The Bill’s strategic focus
During the debate on the Bill, Union minister for environment Bhupender Yadav underscored the government’s commitment to major environmental initiatives, such as the Namami Gange Project and the Amrit Sarovar scheme. The minister’s assurance on balancing industrial development with environmental protection, alongside a call for environmental awareness and the prudent use of natural resources over reliance on artificial intelligence, highlights the strategic direction of the amendment.
Initially, the amendment will be applicable in Himachal Pradesh, Rajasthan, and the Union Territories, with provisions for other states to adopt its applicability through resolutions. This phased implementation strategy allows for a tailored approach, accommodating regional variations in water pollution challenges and governance structures.
The world’s major economies have already made similar changes in their water pollution frameworks. The European Union’s Industrial Emissions Directive (IED) emphasises permitting and financial penalties. Similarly, China’s Environmental Protection Law, revised in 2021, prioritises fines and corrective actions over criminal prosecution for minor violations. However, key differences remain. The EU and China, for instance, retain criminal liability for severe offenses, suggesting a more nuanced approach compared with India’s blanket decriminalisation. Additionally, both the EU and China have established emissions trading schemes, a tool not yet implemented in India’s amended law.

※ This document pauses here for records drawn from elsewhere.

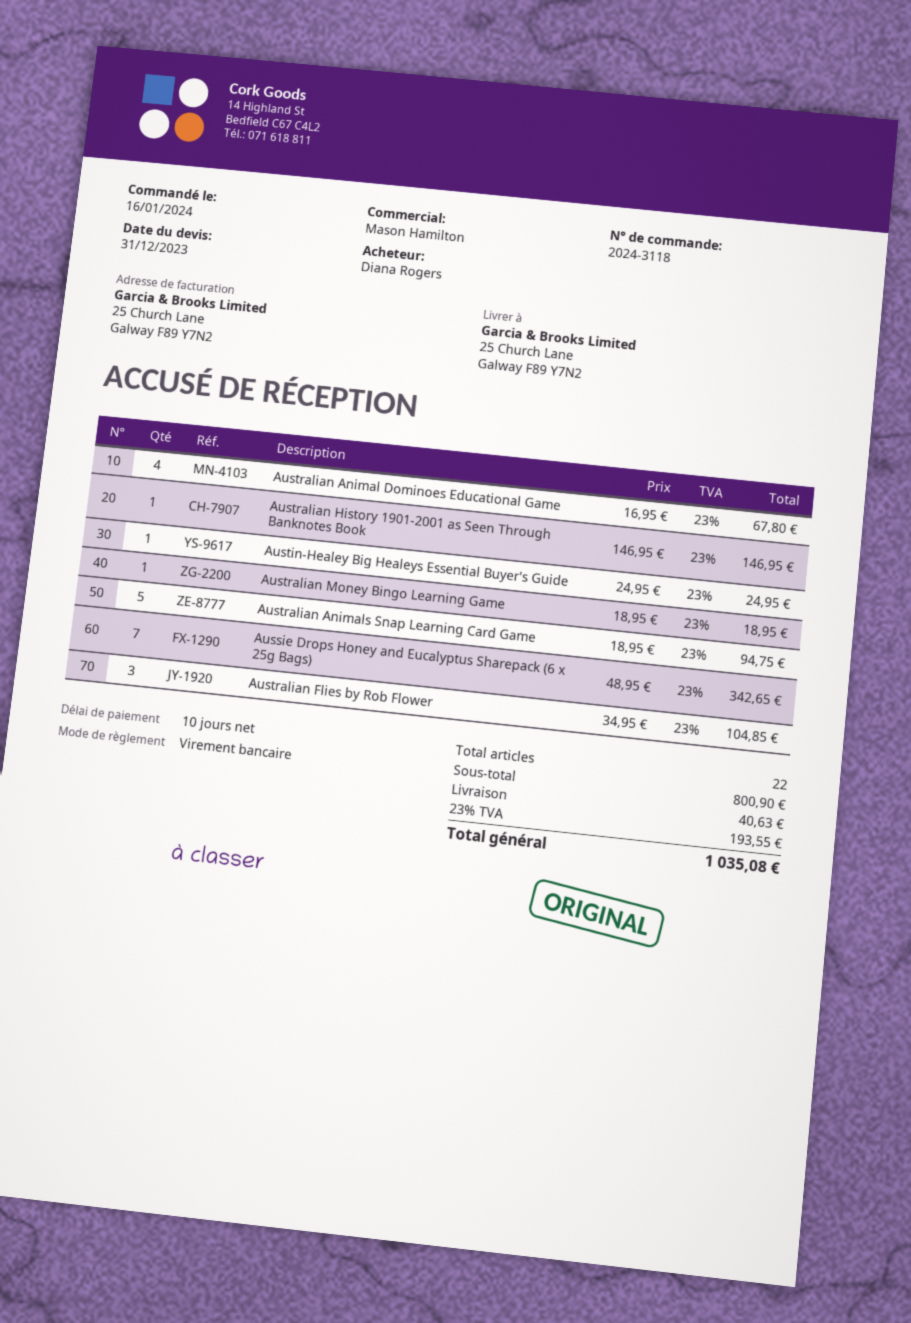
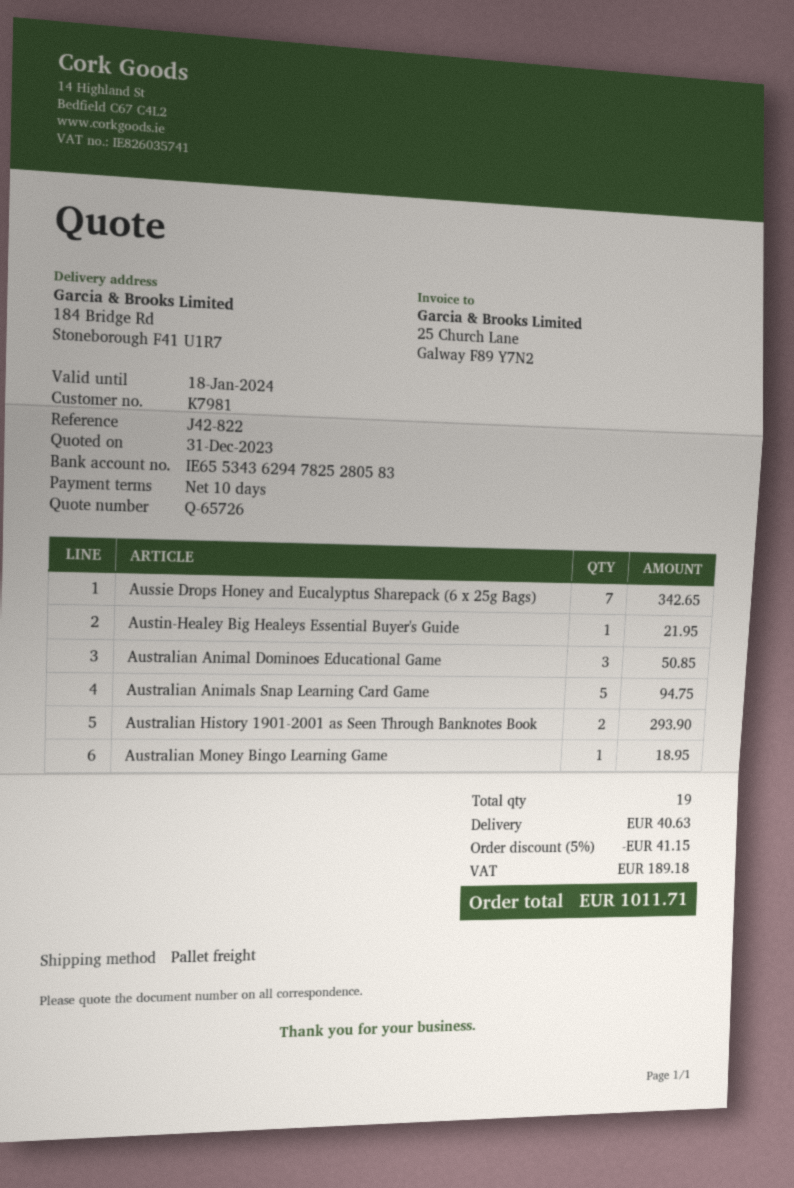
ship to: 25 Church Lane, Galway F89 Y7N2 -> 184 Bridge Rd, Stoneborough F41 U1R7
Australian Animal Dominoes Educational Game: 4 for 67.80 -> 3 for 50.85
Australian History 1901-2001 as Seen Through Banknotes Book: 1 for 146.95 -> 2 for 293.90
Austin-Healey Big Healeys Essential Buyer's Guide: 1 for 24.95 -> 1 for 21.95
Australian Flies by Rob Flower: 3 for 104.85 -> none
total quantity: 22 -> 19
discount: none -> 5% = 41.15
tax: 193.55 -> 189.18
total: 1035.08 -> 1011.71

Despite these variations, a global convergence towards economic and preventive measures in water pollution control is evident. As major economies balance industrial development and environmental sustainability, innovative legal frameworks worldwide pave the way for a cleaner future, ensuring our shared water resources remain healthy and vibrant.
The Water (Prevention and Control of Pollution) Amendment Bill, 2024 represents a significant overhaul of India’s water pollution control framework. By shifting from a punitive to a preventive and financially disincentivising approach, the amendment aims to foster a more responsible and environmentally conscious industrial and governmental landscape. These changes are poised to contribute significantly to the country’s environmental sustainability efforts, ensuring cleaner water bodies and a healthier environment for future generations.